ACTION ITEM ▸ Please repeat the listing below exactly, but do not include its pictures.

TASK INPUT ▸
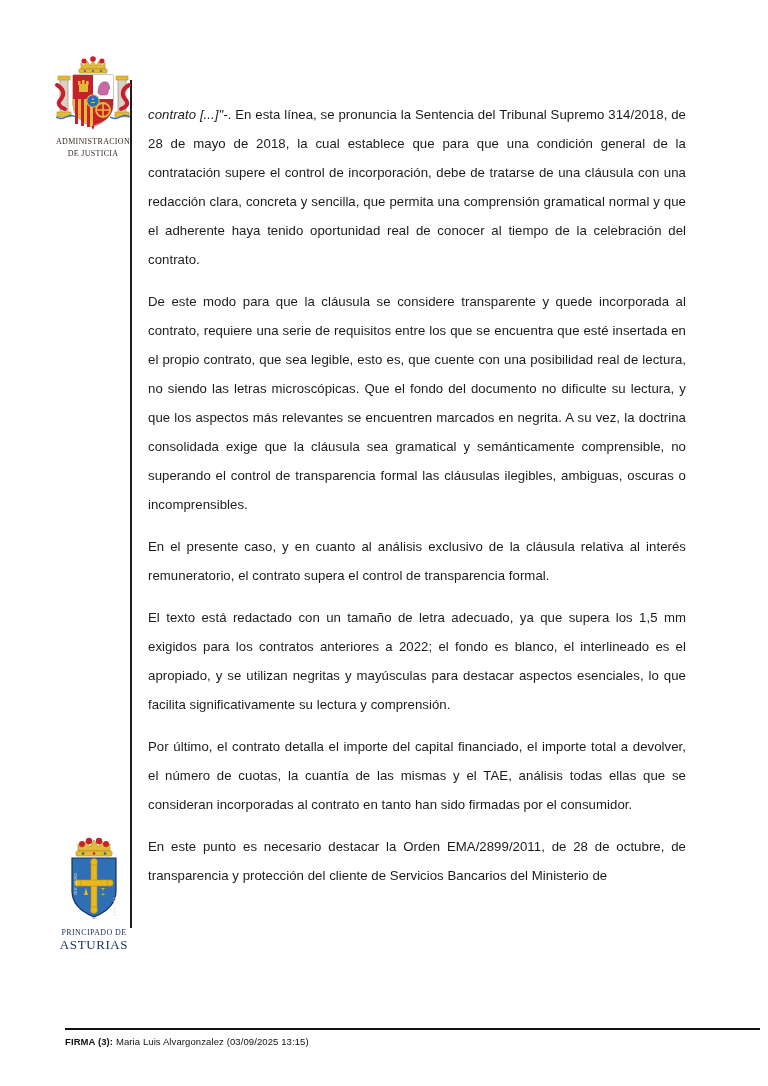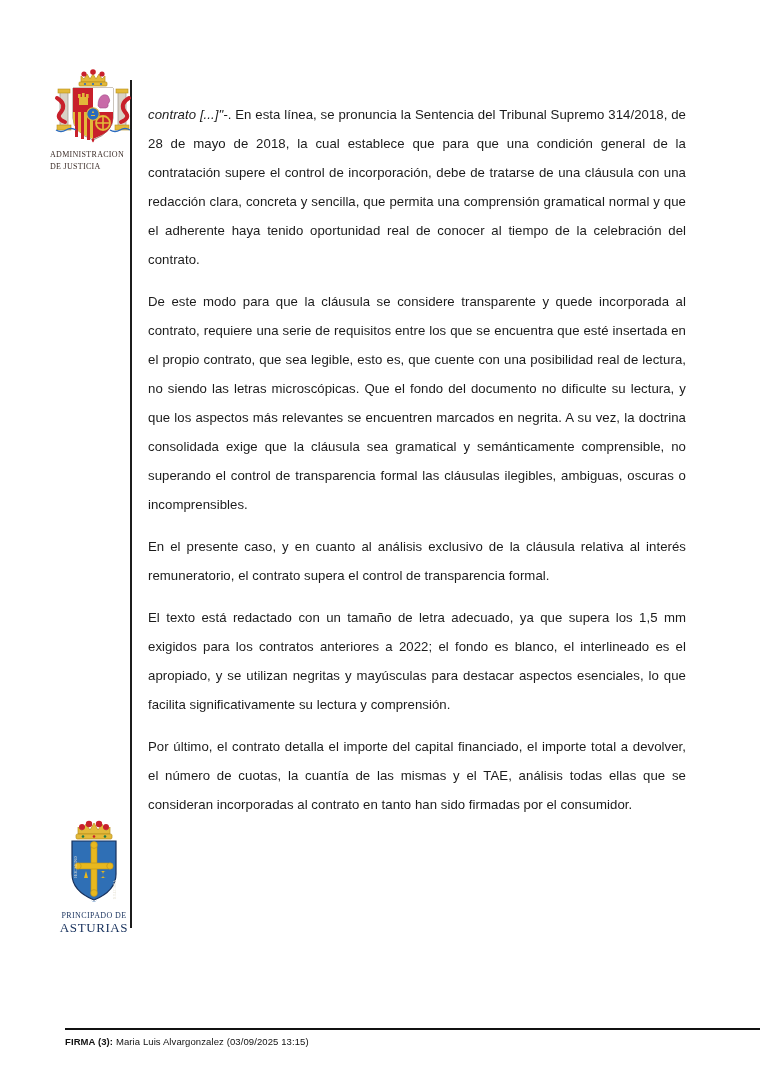"ADMINISTRACION" .emblem-justicia { text-align: none -> center; top: 66px -> 53px }
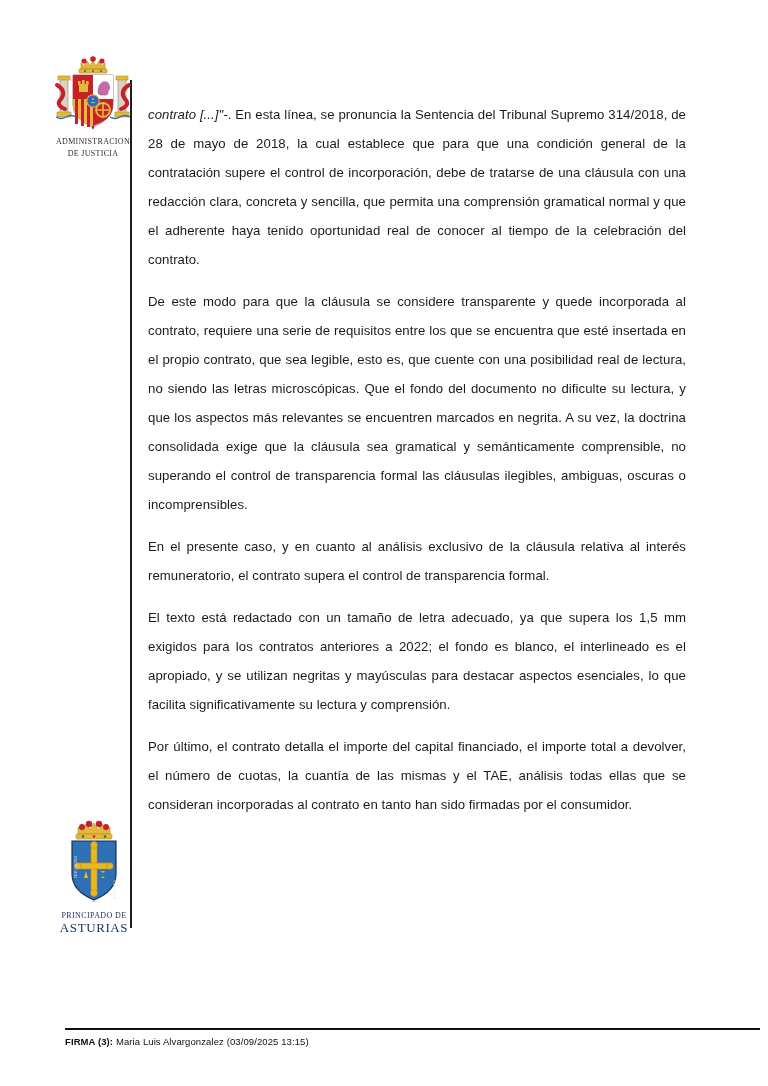"En este punto es necesario" p.para { html: none -> <p>En este punto es necesario destacar la Orden EMA/2899/2011, de 28 de octubre, de transparencia y protección del cliente de Servicios Bancarios del Ministerio de</p> }
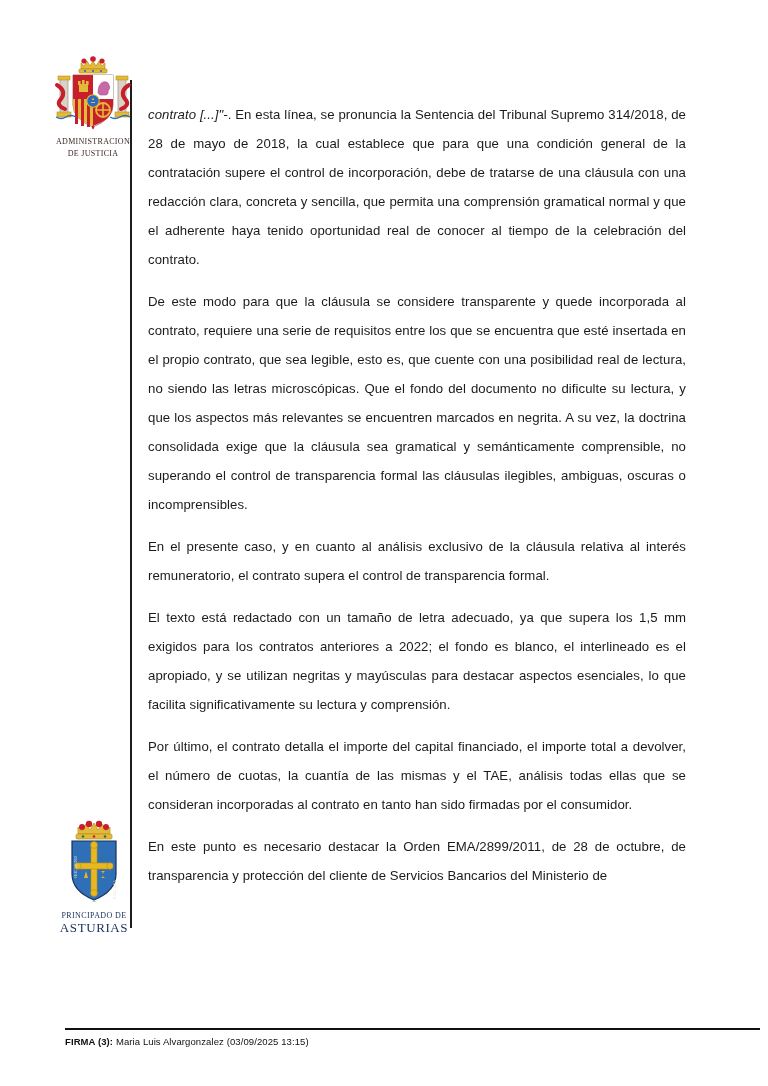"PRINCIPADO DE" .emblem-asturias { top: 818px -> 835px }
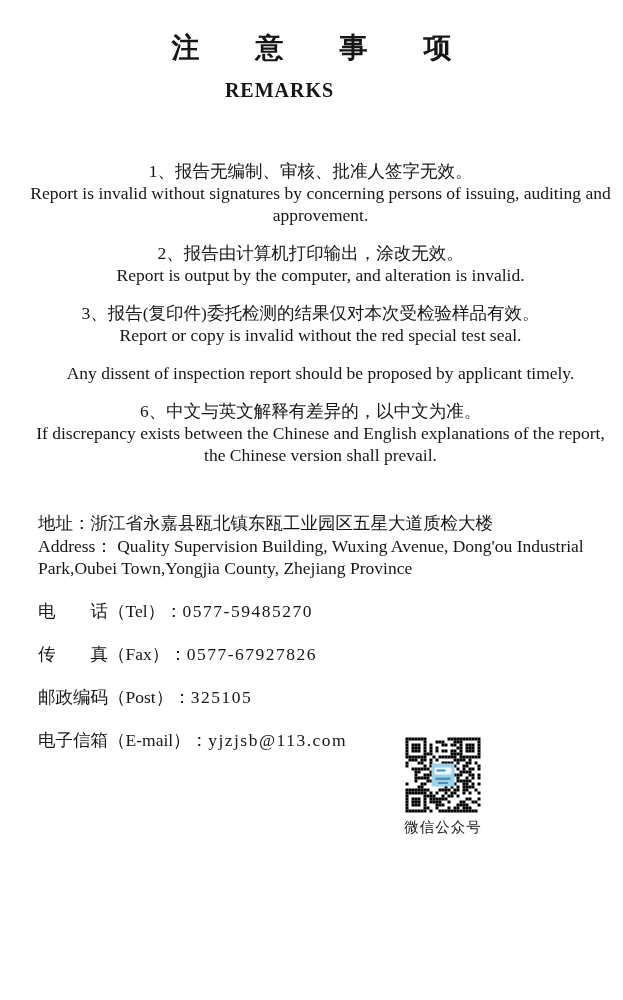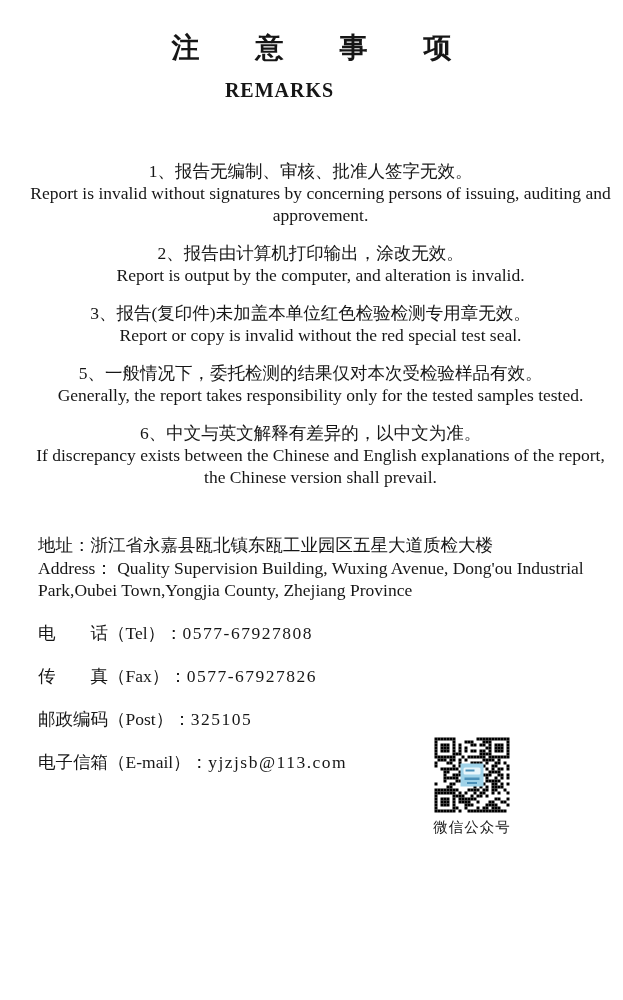"报告(复印件)未加盖本单位红色检验检测专用章无效。" span { text: 未加盖本单位红色检验检测专用章无 -> 委托检测的结果仅对本次受检验样品有 }
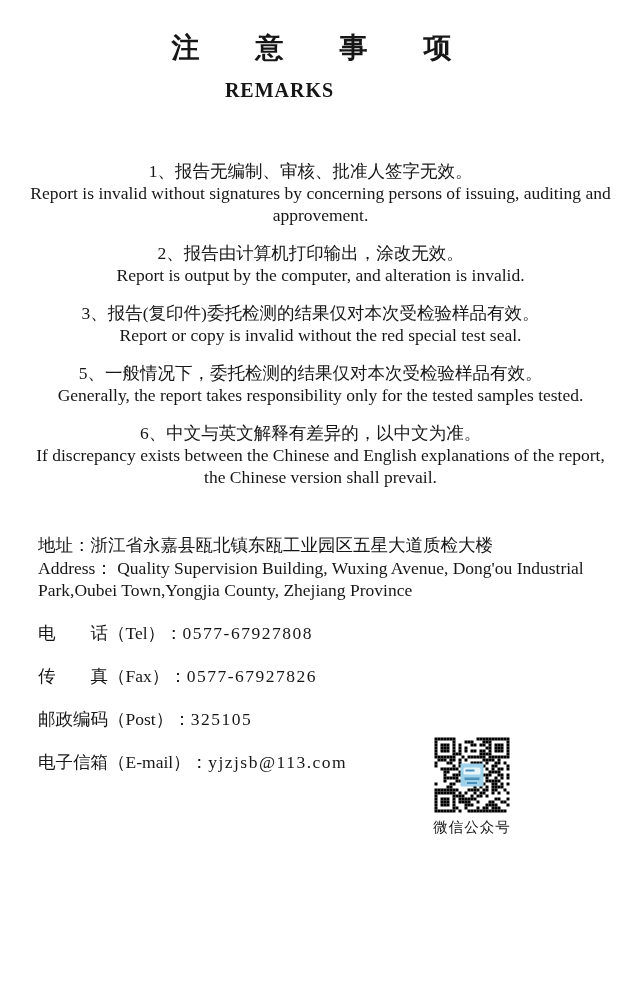"Any dissent of inspection report" div.en-line { html: none -> <div>Any dissent of inspection report should be proposed by applicant timely.</div> }
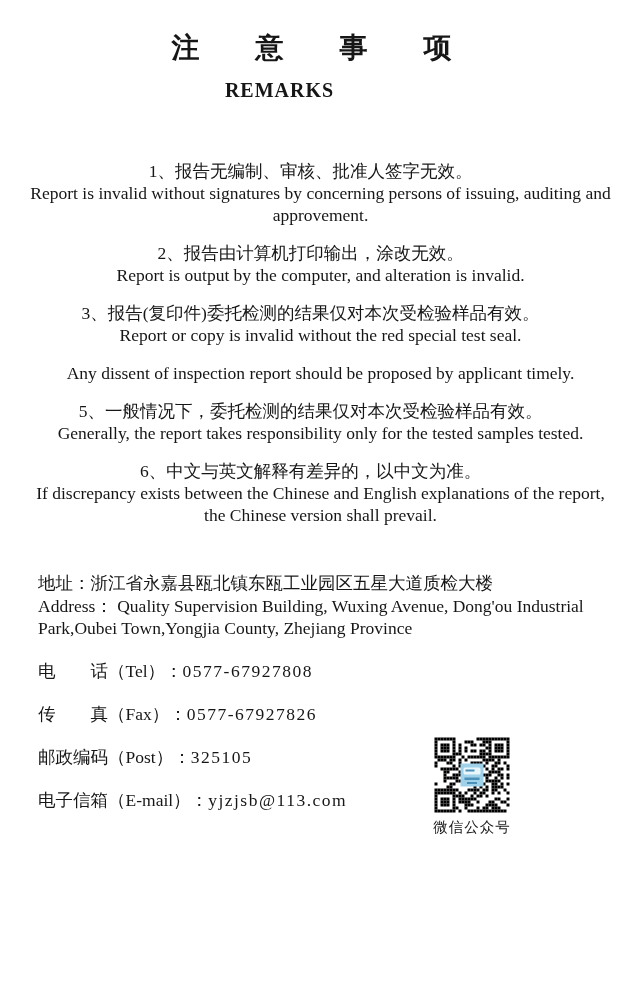"5、一般情况下，委托检测的结果仅对本次受检验样品有效。" li { html: <li> <div><span>5、</span><span>一般情况下，委托检测的结果仅对本次受检验样品有效。</span></div> <div>Generally, the report takes responsibility only for the tested samples tested.</div> </li> -> none }
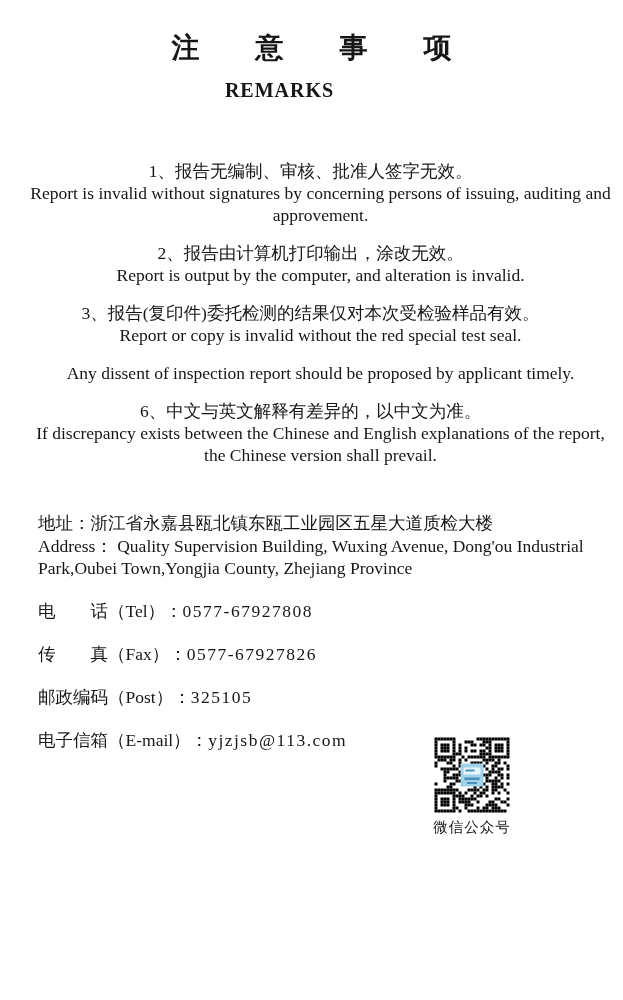"0577-67927808" span.contact-value { text: 0577-67927808 -> 0577-59485270 }
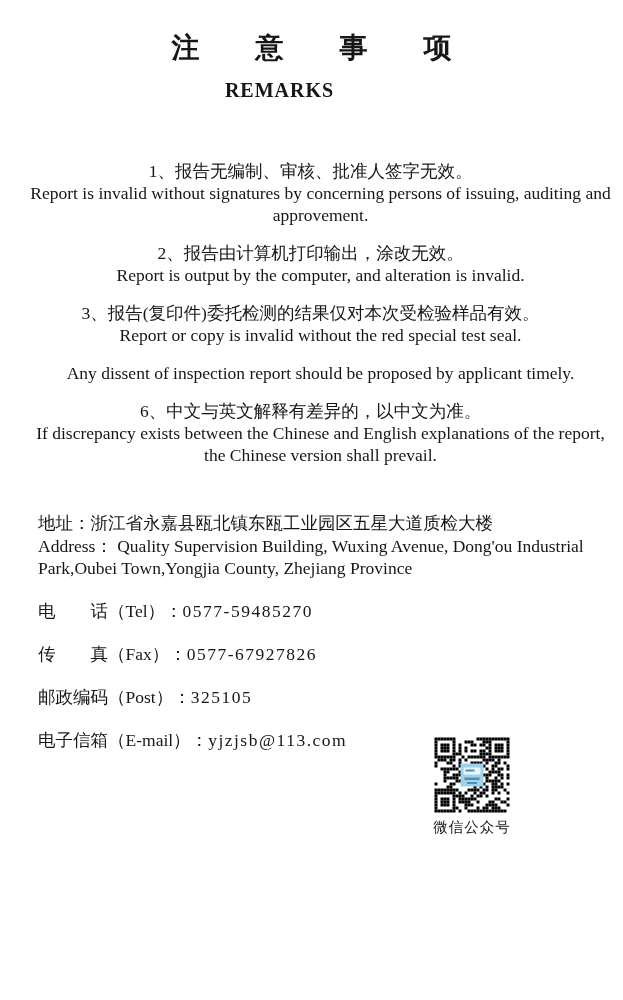"微信公众号" .qr-block { left: 433px -> 404px }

THE COMPLETED TASK ▸
"ADMINISTRACION" .emblem-justicia { text-align: none -> center; top: 66px -> 53px }
"En este punto es necesario" p.para { html: none -> <p>En este punto es necesario destacar la Orden EMA/2899/2011, de 28 de octubre, de transparencia y protección del cliente de Servicios Bancarios del Ministerio de</p> }
"PRINCIPADO DE" .emblem-asturias { top: 818px -> 835px }
"报告(复印件)未加盖本单位红色检验检测专用章无效。" span { text: 未加盖本单位红色检验检测专用章无 -> 委托检测的结果仅对本次受检验样品有 }
"Any dissent of inspection report" div.en-line { html: none -> <div>Any dissent of inspection report should be proposed by applicant timely.</div> }
"5、一般情况下，委托检测的结果仅对本次受检验样品有效。" li { html: <li> <div><span>5、</span><span>一般情况下，委托检测的结果仅对本次受检验样品有效。</span></div> <div>Generally, the report takes responsibility only for the tested samples tested.</div> </li> -> none }
"0577-67927808" span.contact-value { text: 0577-67927808 -> 0577-59485270 }
"微信公众号" .qr-block { left: 433px -> 404px }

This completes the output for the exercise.